I have no idea, I’m just a guy rooting for Ukraine through any means necessary.

[–] partial_accumen@lemmy.world 1 points 1 year ago

But they could cut a pattern into layers of stamped steel and fill nearly 100%

This munition is designed against hard targets (vehicles, etc) not necessarily personnel. Stamped steel would likely just splatter to pieces against hardened targets. Tungsten (72 on the periodic scale) is very dense, much more so that steel. That density means more kinetic energy gained from the dispersal explosive, and much greater penetrating power.

[–] skillissuer@discuss.tchncs.de 3 points 1 year ago (1 children)

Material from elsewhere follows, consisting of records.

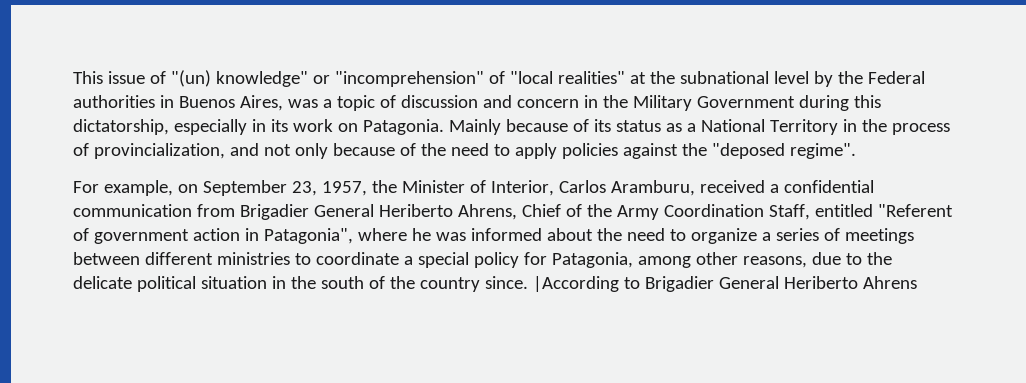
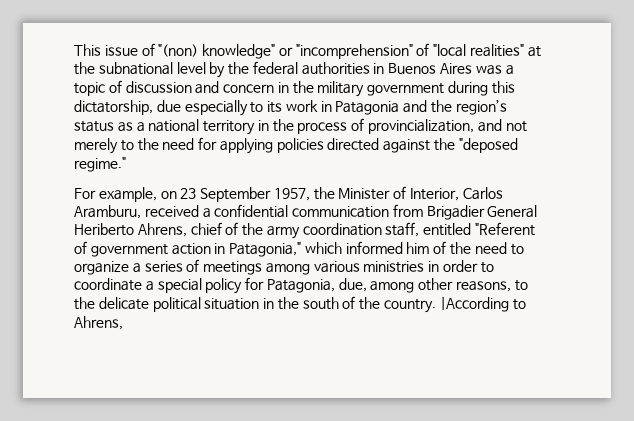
- This issue of "(un) knowledge" or "incomprehension" of "local realities" at the subnational level by the Federal authorities in Buenos Aires, was a topic of discussion and concern in the Military Government during this dictatorship, especially in its work on Patagonia. Mainly because of its status as a National Territory in the process of provincialization, and not only because of the need to apply policies against the "deposed regime".
+ This issue of "(non) knowledge" or "incomprehension" of "local realities" at the subnational level by the federal authorities in Buenos Aires was a topic of discussion and concern in the military government during this dictatorship, due especially to its work in Patagonia and the region’s status as a national territory in the process of provincialization, and not merely to the need for applying policies directed against the "deposed regime."
- For example, on September 23, 1957, the Minister of Interior, Carlos Aramburu, received a confidential communication from Brigadier General Heriberto Ahrens, Chief of the Army Coordination Staff, entitled "Referent of government action in Patagonia", where he was informed about the need to organize a series of meetings between different ministries to coordinate a special policy for Patagonia, among other reasons, due to the delicate political situation in the south of the country since. |According to Brigadier General Heriberto Ahrens
+ For example, on 23 September 1957, the Minister of Interior, Carlos Aramburu, received a confidential communication from Brigadier General Heriberto Ahrens, chief of the army coordination staff, entitled "Referent of government action in Patagonia," which informed him of the need to organize a series of meetings among various ministries in order to coordinate a special policy for Patagonia, due, among other reasons, to the delicate political situation in the south of the country. |According to Ahrens,

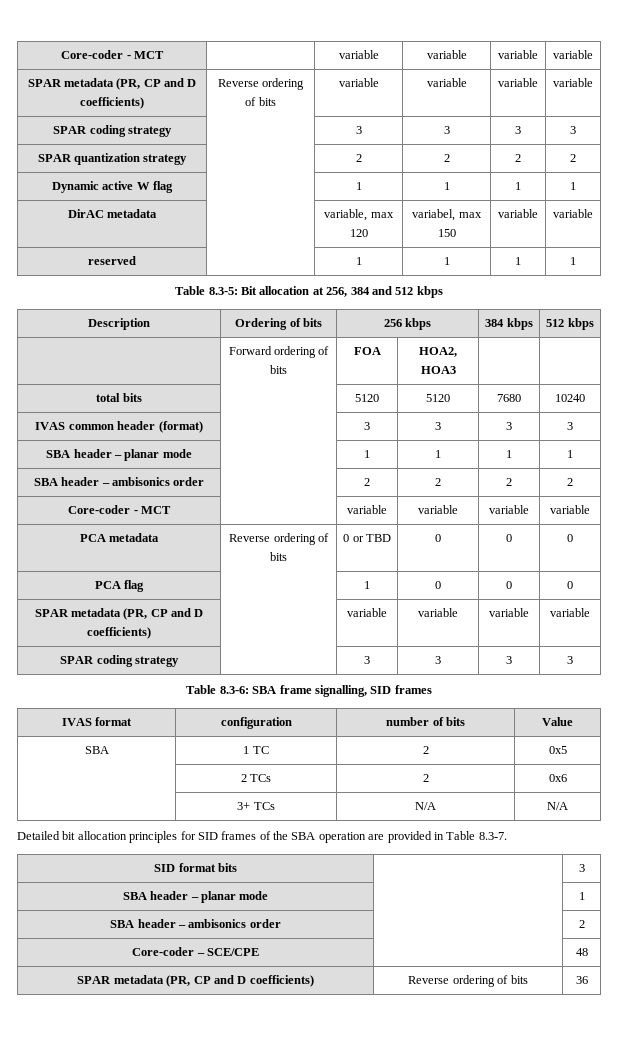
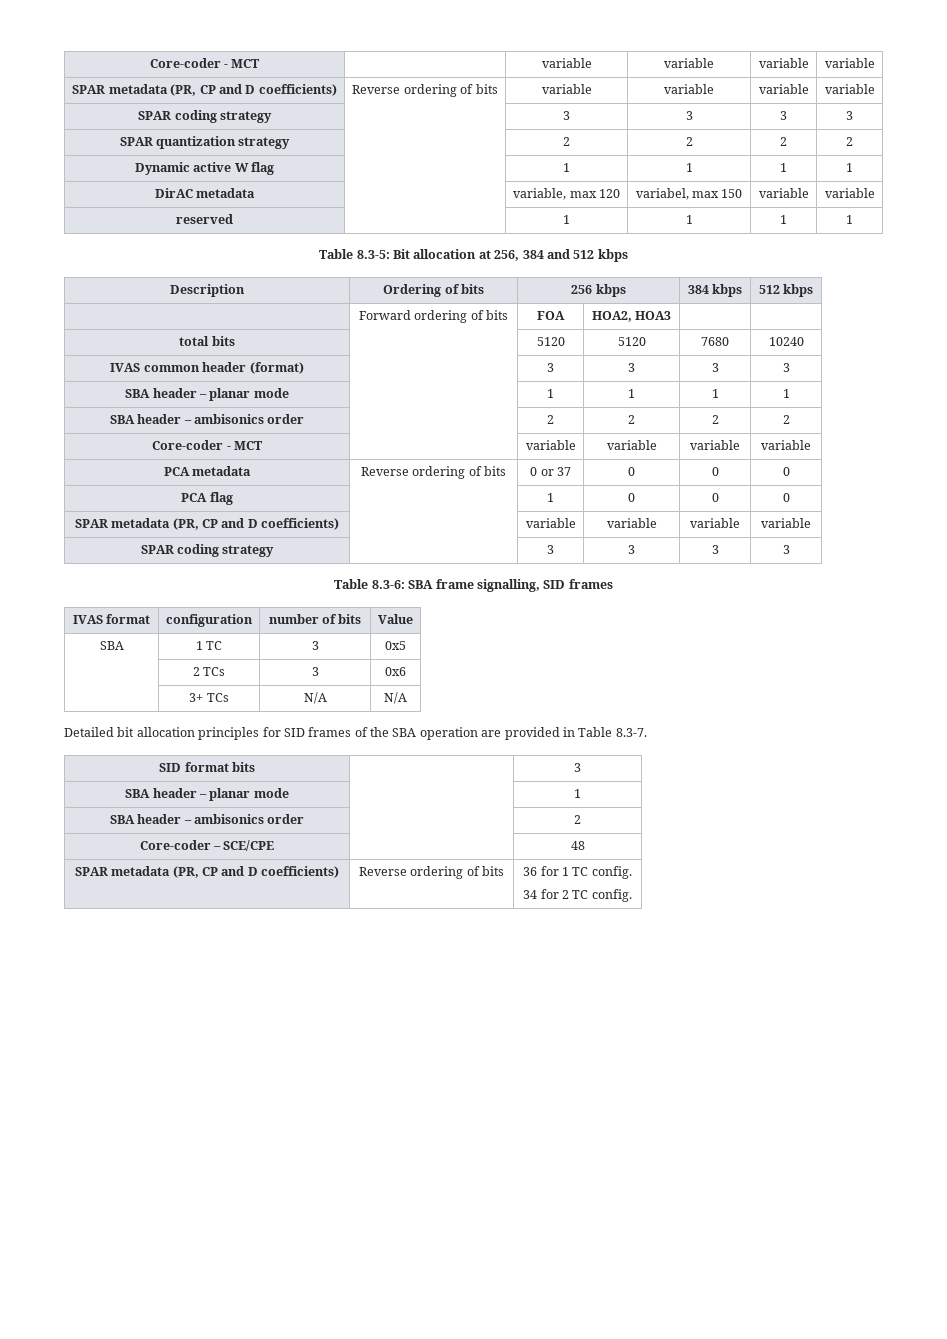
- PCA metadata | Reverse ordering of bits | 0 or TBD | 0 | 0 | 0
+ PCA metadata | Reverse ordering of bits | 0 or 37 | 0 | 0 | 0
- SBA | 1 TC | 2 | 0x5
+ SBA | 1 TC | 3 | 0x5
- | 2 TCs | 2 | 0x6
+ | 2 TCs | 3 | 0x6
- SPAR metadata (PR, CP and D coefficients) | Reverse ordering of bits | 36
+ SPAR metadata (PR, CP and D coefficients) | Reverse ordering of bits | 36 for 1 TC config.
+ 34 for 2 TC config.

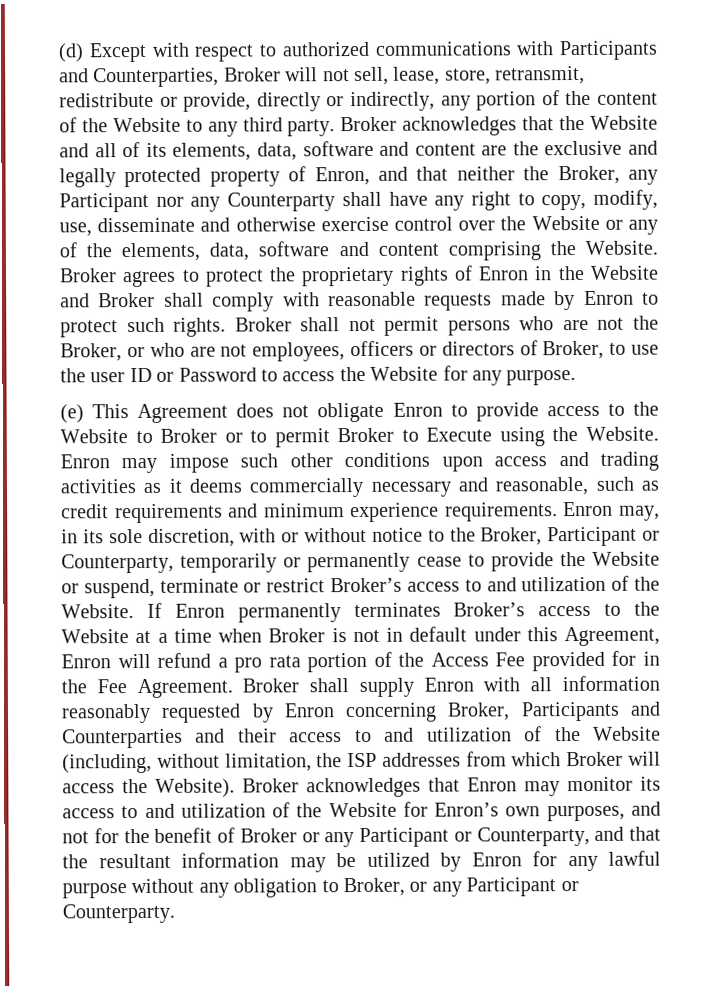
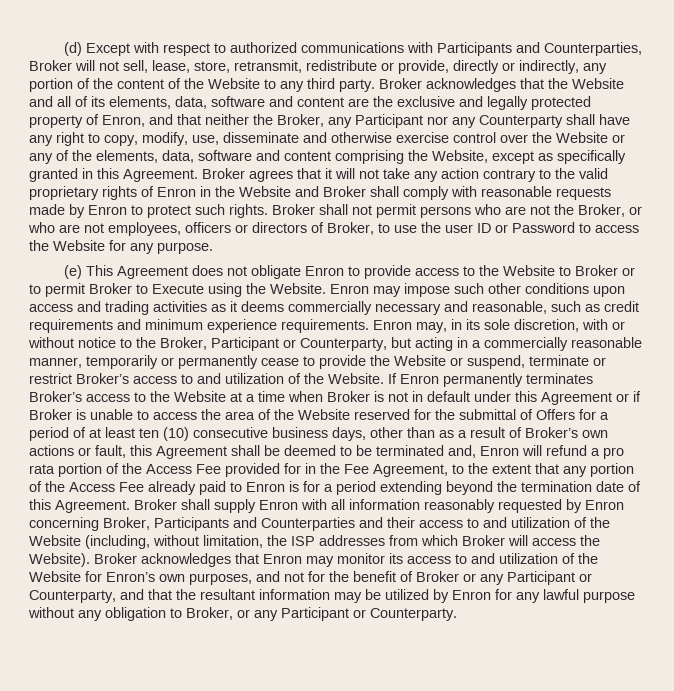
- Broker acknowledges that the Website and all of its elements, data, software and content are the exclusive and legally protected property of Enron, and that neither the Broker, any Participant nor any Counterparty shall have any right to copy, modify, use, disseminate and otherwise exercise control over the Website or any of the elements, data, software and content comprising the Website. Broker agrees to protect the proprietary rights of Enron in the Website and Broker shall comply with reasonable requests made by Enron to protect such rights.
+ Broker acknowledges that the Website and all of its elements, data, software and content are the exclusive and legally protected property of Enron, and that neither the Broker, any Participant nor any Counterparty shall have any right to copy, modify, use, disseminate and otherwise exercise control over the Website or any of the elements, data, software and content comprising the Website, except as specifically granted in this Agreement. Broker agrees that it will not take any action contrary to the valid proprietary rights of Enron in the Website and Broker shall comply with reasonable requests made by Enron to protect such rights.
- Enron may, in its sole discretion, with or without notice to the Broker, Participant or Counterparty, temporarily or permanently cease to provide the Website or suspend, terminate or restrict Broker’s access to and utilization of the Website.
+ Enron may, in its sole discretion, with or without notice to the Broker, Participant or Counterparty, but acting in a commercially reasonable manner, temporarily or permanently cease to provide the Website or suspend, terminate or restrict Broker’s access to and utilization of the Website.
- If Enron permanently terminates Broker’s access to the Website at a time when Broker is not in default under this Agreement, Enron will refund a pro rata portion of the Access Fee provided for in the Fee Agreement.
+ If Enron permanently terminates Broker’s access to the Website at a time when Broker is not in default under this Agreement or if Broker is unable to access the area of the Website reserved for the submittal of Offers for a period of at least ten (10) consecutive business days, other than as a result of Broker’s own actions or fault, this Agreement shall be deemed to be terminated and, Enron will refund a pro rata portion of the Access Fee provided for in the Fee Agreement, to the extent that any portion of the Access Fee already paid to Enron is for a period extending beyond the termination date of this Agreement.

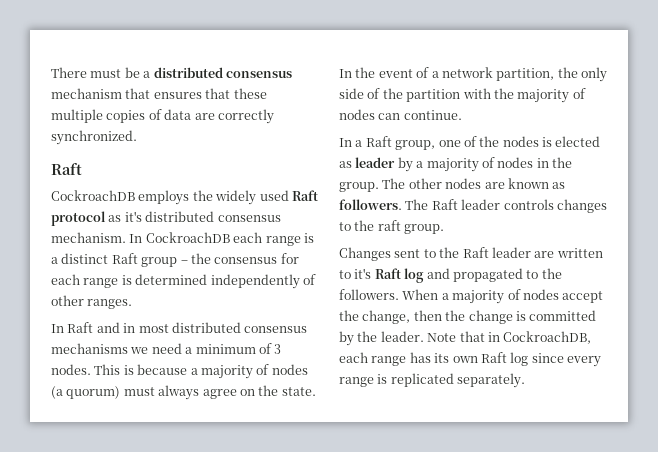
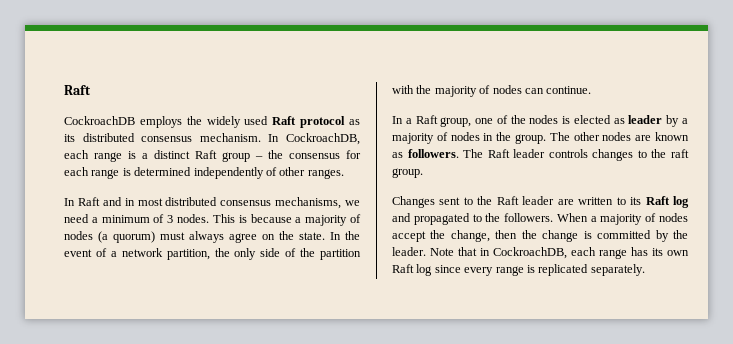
- There must be a distributed consensus mechanism that ensures that these multiple copies of data are correctly synchronized.
- CockroachDB employs the widely used Raft protocol as it's distributed consensus mechanism.
+ CockroachDB employs the widely used Raft protocol as its distributed consensus mechanism.
- In CockroachDB each range is a distinct Raft group – the consensus for each range is determined independently of other ranges.
+ In CockroachDB, each range is a distinct Raft group – the consensus for each range is determined independently of other ranges.
- In Raft and in most distributed consensus mechanisms we need a minimum of 3 nodes.
+ In Raft and in most distributed consensus mechanisms, we need a minimum of 3 nodes.
- Changes sent to the Raft leader are written to it's Raft log and propagated to the followers.
+ Changes sent to the Raft leader are written to its Raft log and propagated to the followers.

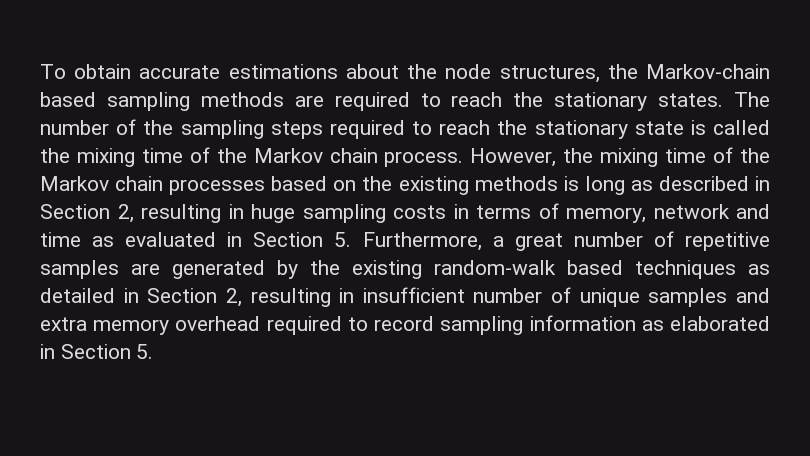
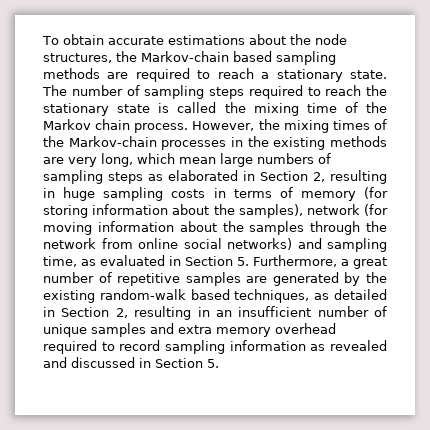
- To obtain accurate estimations about the node structures, the Markov-chain based sampling methods are required to reach the stationary states.
+ To obtain accurate estimations about the node structures, the Markov-chain based sampling methods are required to reach a stationary state.
- The number of the sampling steps required to reach the stationary state is called the mixing time of the Markov chain process.
+ The number of sampling steps required to reach the stationary state is called the mixing time of the Markov chain process.
- However, the mixing time of the Markov chain processes based on the existing methods is long as described in Section 2, resulting in huge sampling costs in terms of memory, network and time as evaluated in Section 5. Furthermore, a great number of repetitive samples are generated by the existing random-walk based techniques as detailed in Section 2, resulting in insufficient number of unique samples and extra memory overhead required to record sampling information as elaborated in Section 5.
+ However, the mixing times of the Markov-chain processes in the existing methods are very long, which mean large numbers of sampling steps as elaborated in Section 2, resulting in huge sampling costs in terms of memory (for storing information about the samples), network (for moving information about the samples through the network from online social networks) and sampling time, as evaluated in Section 5. Furthermore, a great number of repetitive samples are generated by the existing random-walk based techniques, as detailed in Section 2, resulting in an insufficient number of unique samples and extra memory overhead required to record sampling information as revealed and discussed in Section 5.

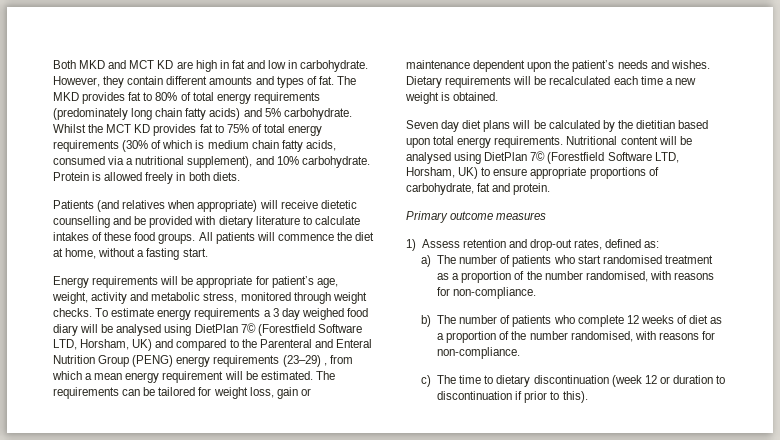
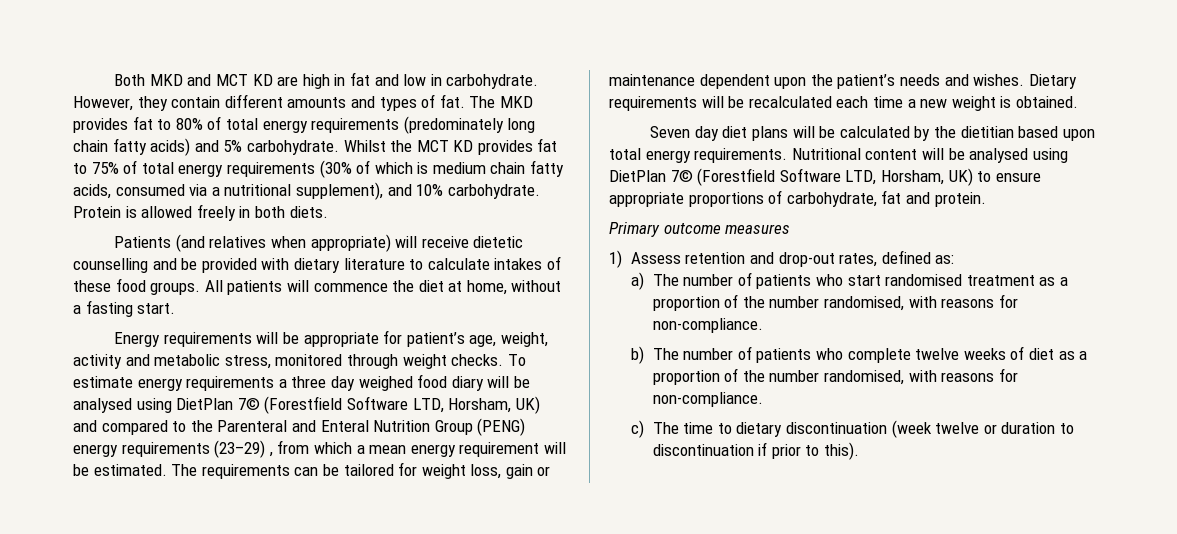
- To estimate energy requirements a 3 day weighed food diary will be analysed using DietPlan 7© (Forestfield Software LTD, Horsham, UK) and compared to the Parenteral and Enteral Nutrition Group (PENG) energy requirements (23–29) , from which a mean energy requirement will be estimated.
+ To estimate energy requirements a three day weighed food diary will be analysed using DietPlan 7© (Forestfield Software LTD, Horsham, UK) and compared to the Parenteral and Enteral Nutrition Group (PENG) energy requirements (23–29) , from which a mean energy requirement will be estimated.
- b) The number of patients who complete 12 weeks of diet as a proportion of the number randomised, with reasons for non-compliance.
+ b) The number of patients who complete twelve weeks of diet as a proportion of the number randomised, with reasons for non-compliance.
- c) The time to dietary discontinuation (week 12 or duration to discontinuation if prior to this).
+ c) The time to dietary discontinuation (week twelve or duration to discontinuation if prior to this).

the reason for this is improved aerodynamics. when you can't control which way a given piece of metal faces, balls offer the least drag of all shapes. this is also reason for why tungsten is used in the first place

[–] Xanthrax@lemmy.world 1 points 1 year ago (1 children)

That was the main thing I was thinking. Predictable spread.

[–] skillissuer@discuss.tchncs.de 1 points 1 year ago

that's one thing, but another thing is that just after some few 10s of meters some fragmentation loses serious % of energy. you can counteract this by making it heavier, but then there's less of them (or use denser material, like tungsten instead of steel). it's also shape dependent. when distance is small anyway, like with SAM, this matters less and some kind of shape filling entire available space is used (like cubes)

[–] MataVatnik@lemmy.world 3 points 1 year ago

I'm waiting for someone else to chime in but I don't think these injuries are from cluster bomblettes. These look closer to what a M30A1 rocket would do, which carry 130,000 tiny tungsten bbs.

[–] misophonium@lemmy.blahaj.zone 3 points 1 year ago

If he bled out after the hit, he's just a body. A less deadly injury creates more soldiers rolling around in pain waiting for their turn to get every bead picked out.

[–] MataVatnik@lemmy.world 2 points 1 year ago (2 children)

Is this from the DPICMs? I thought the bomblettes produced shrapnel, I don't think they had beads.

There is a HIMARS munition that is supposed to be a replacement to cluster munitions and it is composed of tungsten beads like the size seen here.

[–] Wilshire@sh.itjust.works 2 points 1 year ago

You're definitely right. These look like tungsten beads.